By ANTHONY KITIMO akitimo@ke.nationmedia.com and PHILIP MUYANGA pmuyanga@ke.nationmedia.com
Posted Sunday, January 29 2012 at 12:06
Posted Sunday, January 29 2012 at 12:06
Controversial preacher Aboud Rogo was arrested on Sunday following a raid at his home in Kikambala, Kilifi County, during which police say they recovered a cache of arms.
The firearms displayed by the police included 102 explosives, 82 rounds of ammunition, an AK-47 rifle loaded with 27 bullets, two hand grenades, a Ceska pistol loaded with 10 bullets, and a loaded revolver.
However, family members disputed the police account and claimed the weapons on display were planted by the security agents.
The squad from the Kenya Police Anti-Terrorism Unit raided Sheikh Rogo’s home shortly after 6am on Sunday.
Sheikh Rogo was later driven to Mombasa provincial police headquarters before being locked up at an undisclosed police station in town.
Coast Provincial Police boss Aggrey Adoli told journalists that officers have been following several crucial links which took them to the preacher.
He said the trail started at the end of last year with a gun battle between police officers and suspected Al-Shabaab infiltrators at Boni Forest in Kiunga, Lamu, on the Kenya-Somalia border.
“A special police force has been trailing those who escaped after the Boni Forest incident in Lamu East on December 31 during which three terrorists were killed and six AK-47 rifles and 358 rounds of ammunition recovered,” said the police boss.
He said the trail led to premises at Majengo in Kilifi where Sheikh Rogo runs a madrassa (Islamic school).
After the arrest, the suspect was transferred from Kijipwa police station to Coast Provincial Criminal Investigation Department headquarters.
“We have the suspect with us and we shall interrogate him to get more details about how he operates,” said Mr Adoli.
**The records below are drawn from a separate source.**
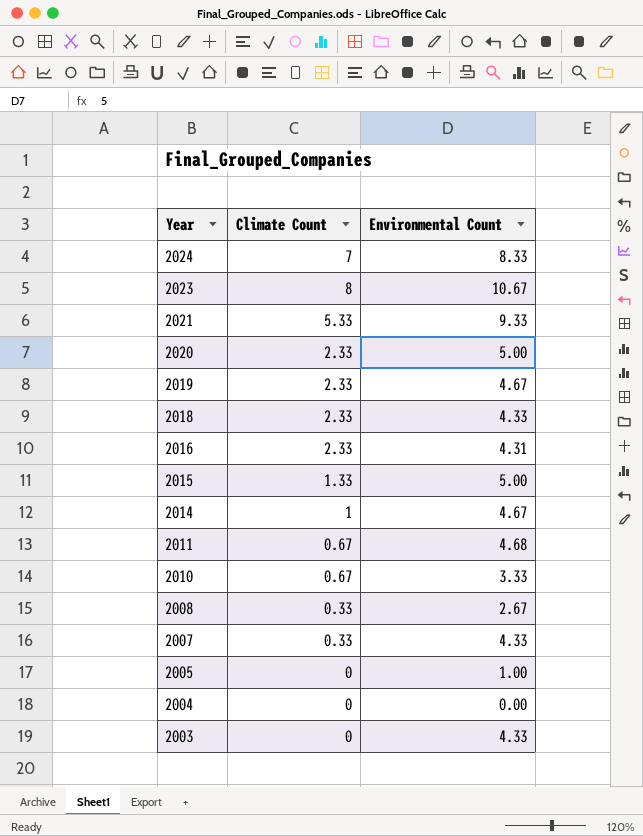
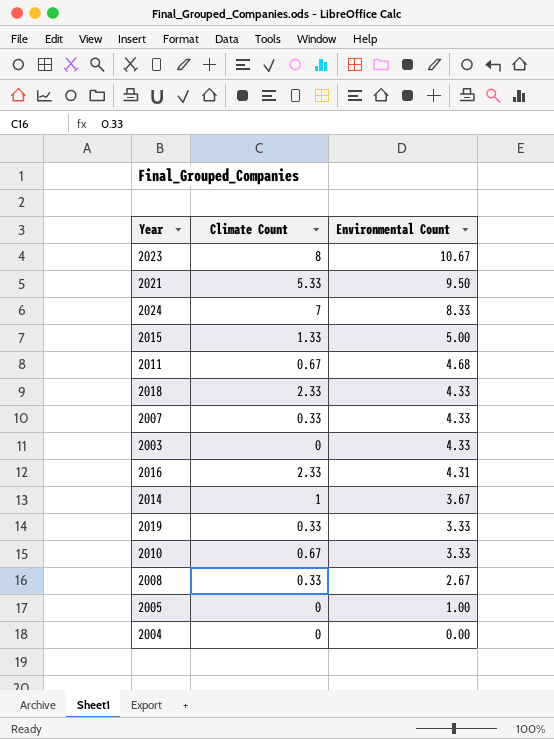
row order: Year descending -> Environmental Count descending
row 2020: 2.33 | 5.00 -> none
2021 | Environmental Count: 9.33 -> 9.50
2014 | Environmental Count: 4.67 -> 3.67
2019 | Climate Count: 2.33 -> 0.33
2019 | Environmental Count: 4.67 -> 3.33

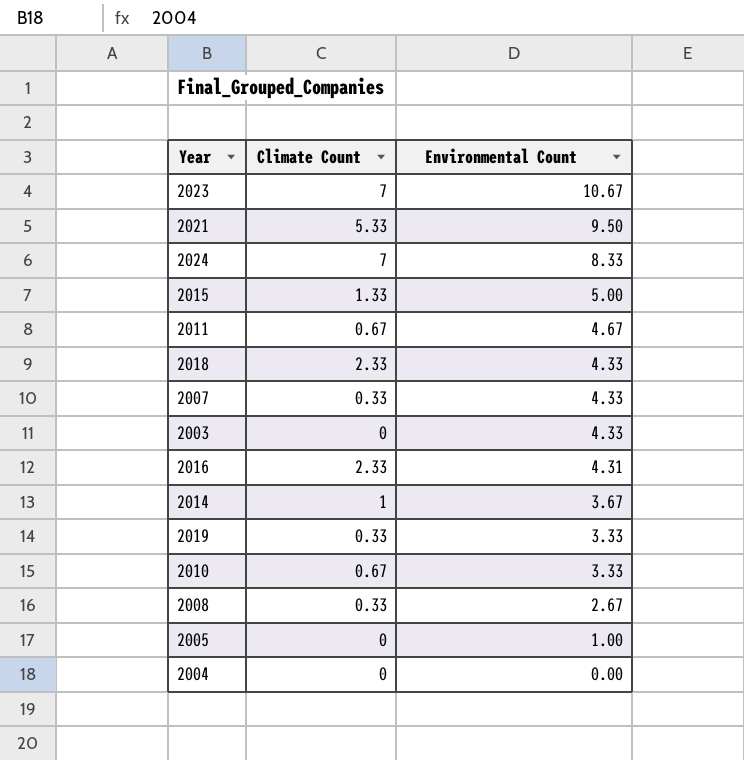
2023 | Climate Count: 8 -> 7
2011 | Environmental Count: 4.68 -> 4.67

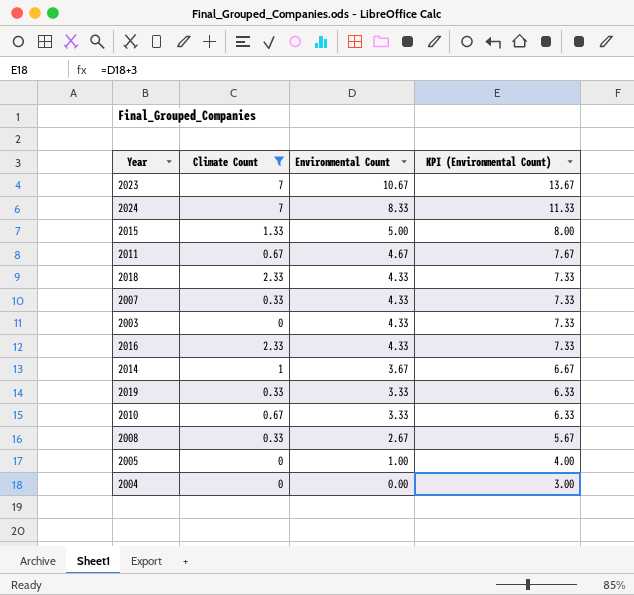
filter: none -> Climate Count != 5.33
column KPI (Environmental Count) | formula: none -> [Environmental Count] + 3
2016 | Environmental Count: 4.31 -> 4.33

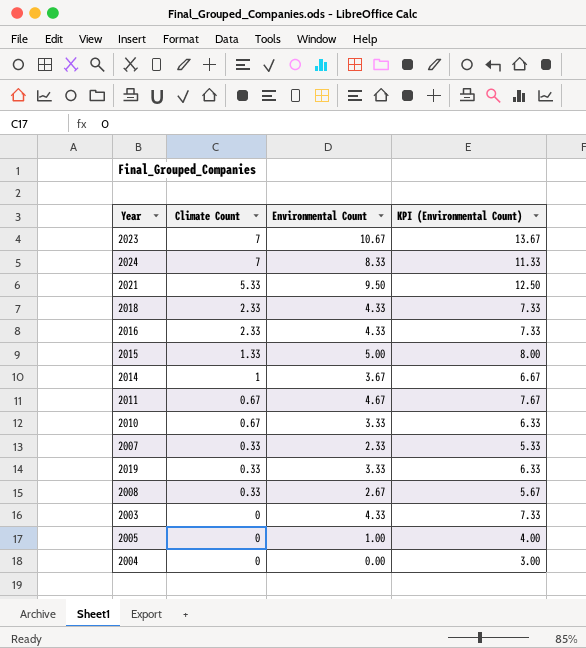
filter: Climate Count != 5.33 -> none
row order: Environmental Count descending -> Climate Count descending
2007 | Environmental Count: 4.33 -> 2.33
2007 | KPI (Environmental Count): 7.33 -> 5.33

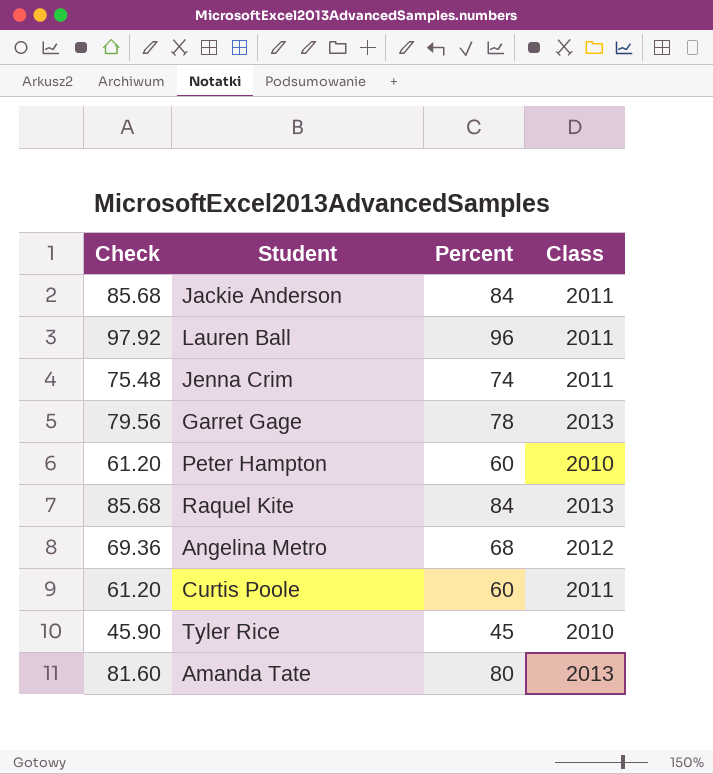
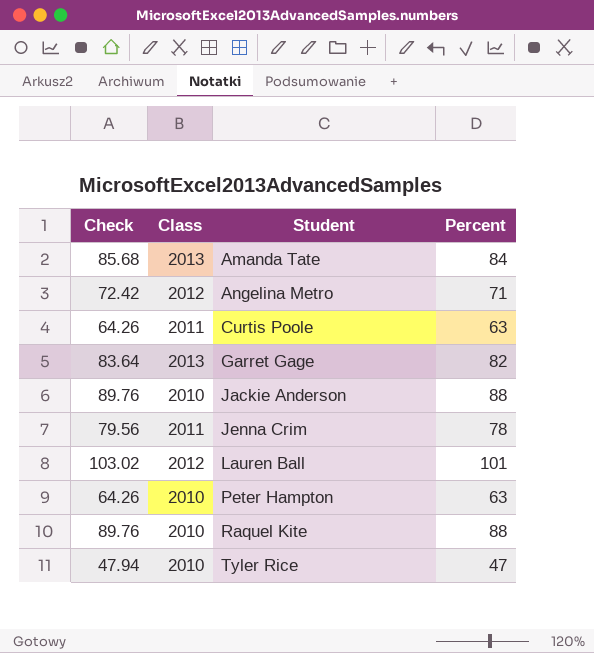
row order: none -> Student ascending
column Class | position: 4 -> 2
Amanda Tate | Check: 81.60 -> 85.68
Amanda Tate | Percent: 80 -> 84
Angelina Metro | Check: 69.36 -> 72.42
Angelina Metro | Percent: 68 -> 71
Curtis Poole | Check: 61.20 -> 64.26
Curtis Poole | Percent: 60 -> 63
Garret Gage | Check: 79.56 -> 83.64
Garret Gage | Percent: 78 -> 82
Jackie Anderson | Check: 85.68 -> 89.76
Jackie Anderson | Class: 2011 -> 2010
Jackie Anderson | Percent: 84 -> 88
Jenna Crim | Check: 75.48 -> 79.56
Jenna Crim | Percent: 74 -> 78
Lauren Ball | Check: 97.92 -> 103.02
Lauren Ball | Class: 2011 -> 2012
Lauren Ball | Percent: 96 -> 101
Peter Hampton | Check: 61.20 -> 64.26
Peter Hampton | Percent: 60 -> 63
Raquel Kite | Check: 85.68 -> 89.76
Raquel Kite | Class: 2013 -> 2010
Raquel Kite | Percent: 84 -> 88
Tyler Rice | Check: 45.90 -> 47.94
Tyler Rice | Percent: 45 -> 47

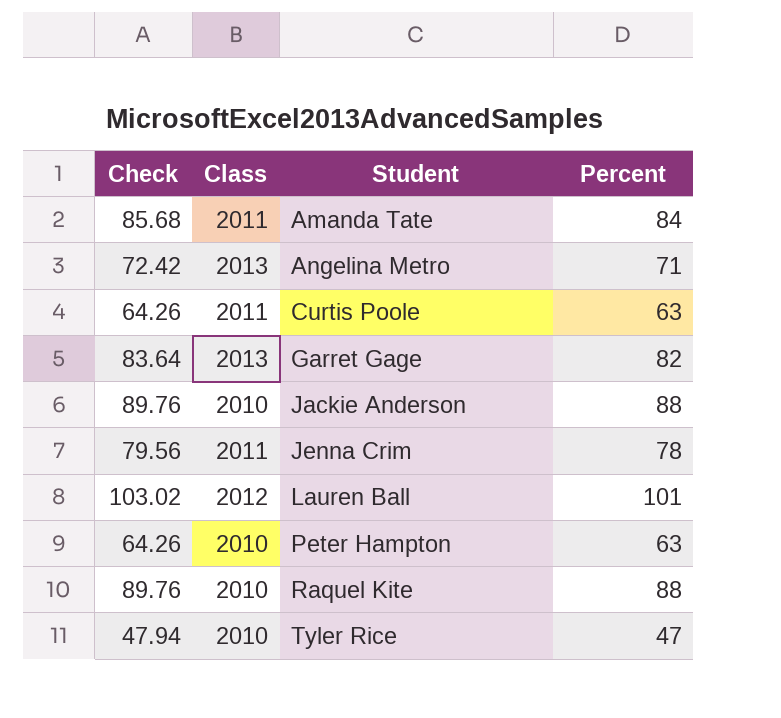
Amanda Tate | Class: 2013 -> 2011
Angelina Metro | Class: 2012 -> 2013

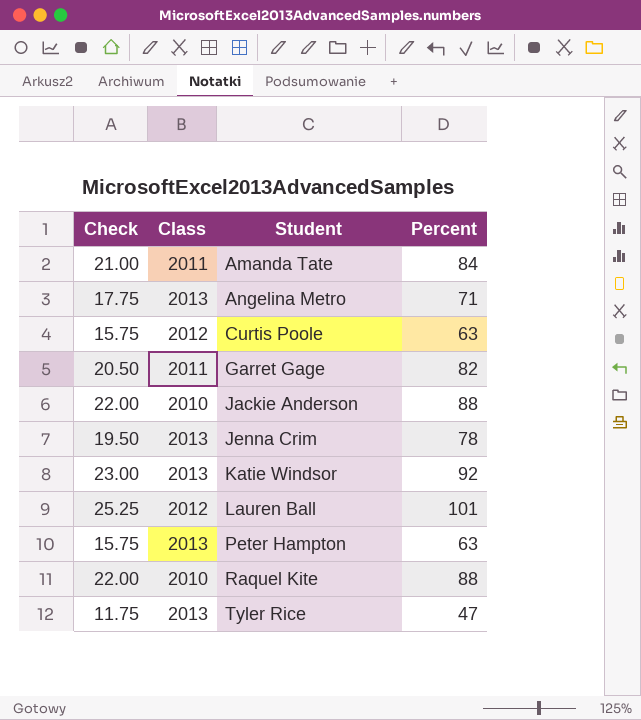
column Check | formula: [Percent] * 1.02 -> [Percent] * 0.25
Curtis Poole | Class: 2011 -> 2012
Garret Gage | Class: 2013 -> 2011
Jenna Crim | Class: 2011 -> 2013
row Katie Windsor: none -> 23.00 | 2013 | 92
Peter Hampton | Class: 2010 -> 2013
Tyler Rice | Class: 2010 -> 2013

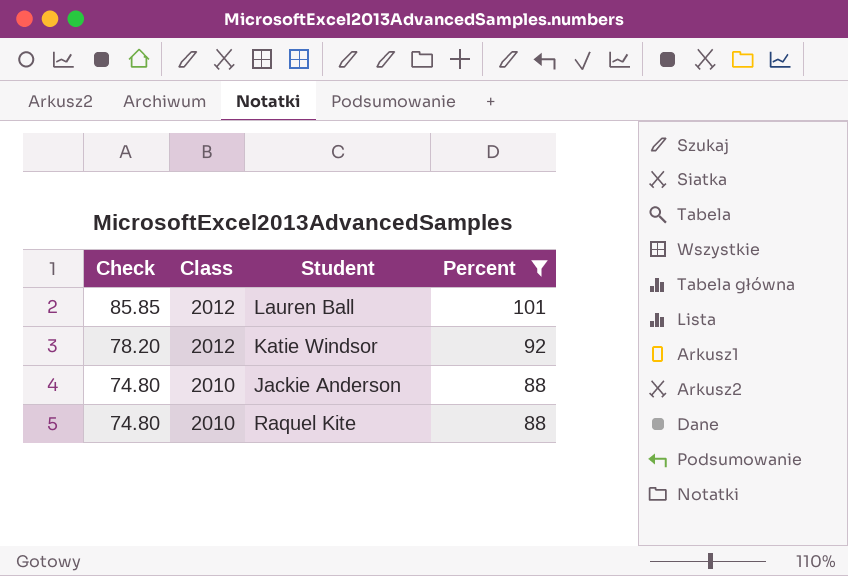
filter: none -> Percent >= 88
row order: Student ascending -> Check descending
column Check | formula: [Percent] * 0.25 -> [Percent] * 0.85
Katie Windsor | Class: 2013 -> 2012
But Sheikh Rogo’s family angrily discounted the police claims linking him to terrorist activities.
His wife, Hania Said Saggar, alleged that the police had harassed them while conducting the raid and that the firearms were planted in the home.
She said police had ordered all the children in the madrassa to lie down before handcuffing her husband.
“The children who were in madrassa witnessed how it happened and how the police placed the hand grenades in the house,” said Ms Saggar.
She claimed the raid followed the failure by the police to get any evidence to support an ongoing case in which Sheikh Rogo is charged with involvement in terrorist activities.
Mr Adoli said the suspect will be taken to court on Monday.
If he is charged in court, this would be the third such case for him. He is already facing a charge of being a member of Al-Shabaab. He is out on bond in the case.
And in 2005, Sheikh Rogo and two other people were acquitted by the High Court following charges connected with the Kikambala Paradise Hotel bombing.
They faced 15 counts of murder arising from the November 28, 2002 bombing.
The United Nations Security Council report of the Monitoring Group on Somalia and Eritrea of July last year found that an alleged Al-Shabaab recruitment centre in Nairobi, the Muslim Youth Centre, was strongly influenced by Sheikh Rogo’s preaching.
According to the report, Sheikh Rogo’s association with the centre was established by one of its leaders Ahmed Iman Ali, who was the preacher’s student at a religious school in Mombasa.
Ahmed Iman was revealed to be one of Al-Shabaab’s key leaders in Kenya, but has since moved to Somalia where he heads a unit of the militia composed of Kenyans and dedicated to spreading terror in Kenya and other East African countries.